1915 trilogy by Stanisław Przybyszewski

Homo Sapiens (1895–96; tr. 1915 by Thomas Seltzer) is a trilogy by Polish author Stanisław Przybyszewski. The novels were originally published in German as Über Bord (1896, "Overboard"), Unterwegs (1895, "By the Way") and Im Malstrom (1895, "In the Maelstrom"). It deals with the question of deviance and sexuality, and is counted among Przybyszewski's most important and best-known works. It was well received in Germany, but withdrawn from sale by its U.S. publisher after being labelled obscene. It is associated with the decadent movement of the late 19th century.

==Plot==
The protagonist is a writer, Erik Falk, an émigré from Congress Poland, residing in bohemian Berlin of the early 1890s. The plot of the first novel, Über Bord, revolves around his attempt to steal a fiancée of a friend. In the second novel, Unterwegs, Falk attempts to seduce a pious sixteen-year-old. In the last novel, Im Maelstrom, Falk has to balance his official family and a mistress, both with his children. He also becomes increasingly involved with radical socialist and anarchist circles.
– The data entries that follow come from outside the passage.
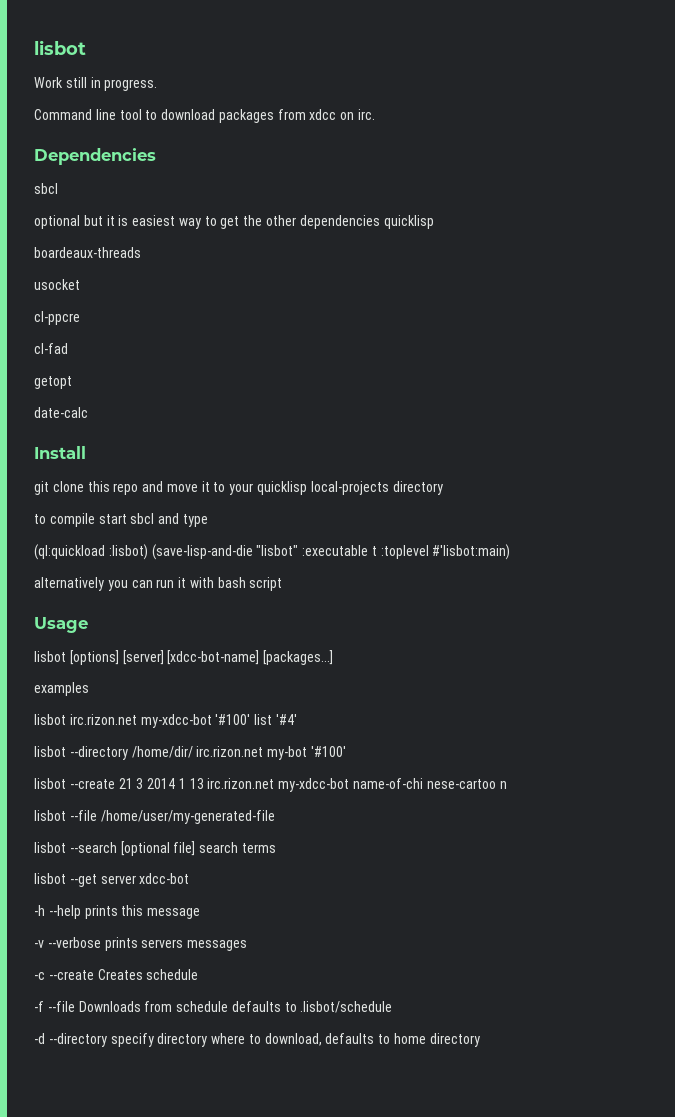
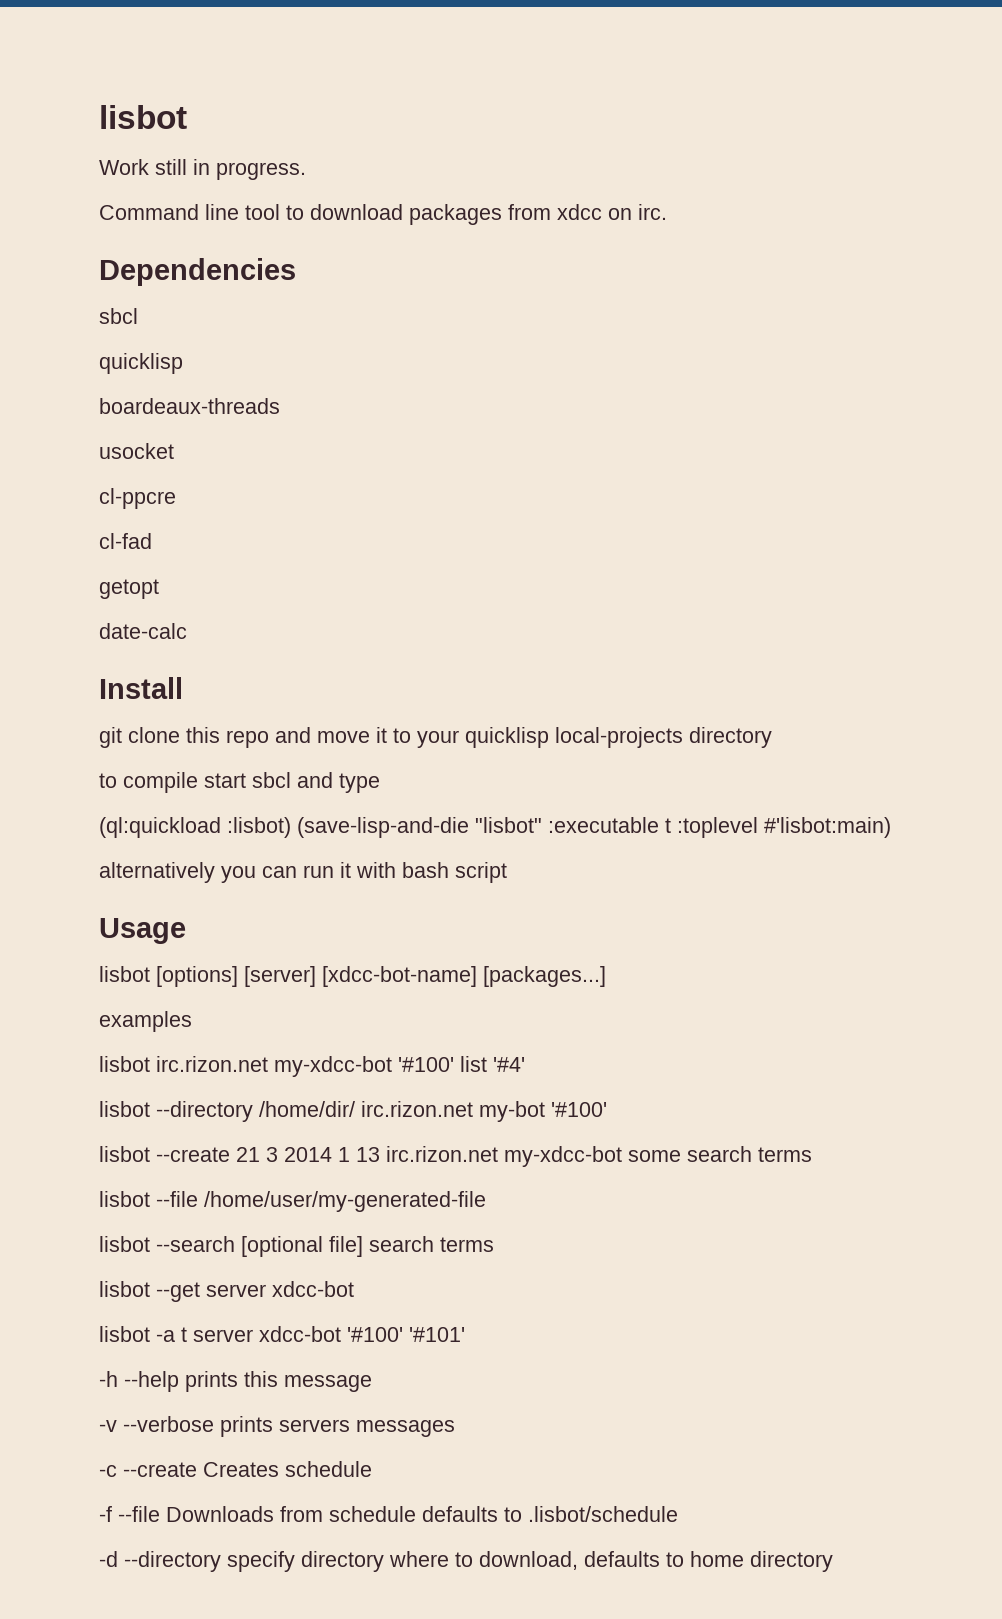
  Dependencies
  sbcl
- optional but it is easiest way to get the other dependencies quicklisp
+ quicklisp
- lisbot --create 21 3 2014 1 13 irc.rizon.net my-xdcc-bot name-of-chi nese-cartoo n
+ lisbot --create 21 3 2014 1 13 irc.rizon.net my-xdcc-bot some search terms
+ lisbot -a t server xdcc-bot '#100' '#101'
==Reception publication history and censorship controversy==
The book, with ornate language, describes an individual's destruction through alcoholism and eroticism. The novel is believed to be a roman à clef, portraying the author's own experiences in Berlin and Munich. The book became widely known in Europe, was well-received upon its publication in Germany, and influenced many European youths who were caught up in the fashion of the 'decadent'.

The book was originally written in German. A Polish translation was published in 1901 in Lwów, and an English one, by Thomas Seltzer, in 1915.

Homo Sapiens was originally published as a trilogy: Overboard (Über Bord, 1896), By the Way (Unterwegs, 1895) and In the Maelstrom (Im Malstrom, 1895). The second part was published first by Friedrich Fontane (son of Theodor Fontane); the other two sections were published later by Hugo Storm. It has however been often republished in one volume.

In 1915 Homo Sapiens was published in the United States by Alfred A. Knopf. It was initially praised (for example, by Alexander S. Kaun), but the New York Society for the Suppression of Vice's resistance to the book, led by John S. Sumner, resulted in it being labelled "obscene" and a court case to prevent its distribution. Sumner withdrew his legal complaint after Knopf undertook to melt down the plates used for printing Przybyszewski's book and to withdraw the novel from sale.

Late-20th century critic Martin Seymour-Smith called the work notably Freudian in attitude, also saying Przybyszewski "overwrote badly, characters in his fiction are prone to break into satanic smiles and laughter, and to 'fling' themselves over-willingly into an unconvincingly delightful despair."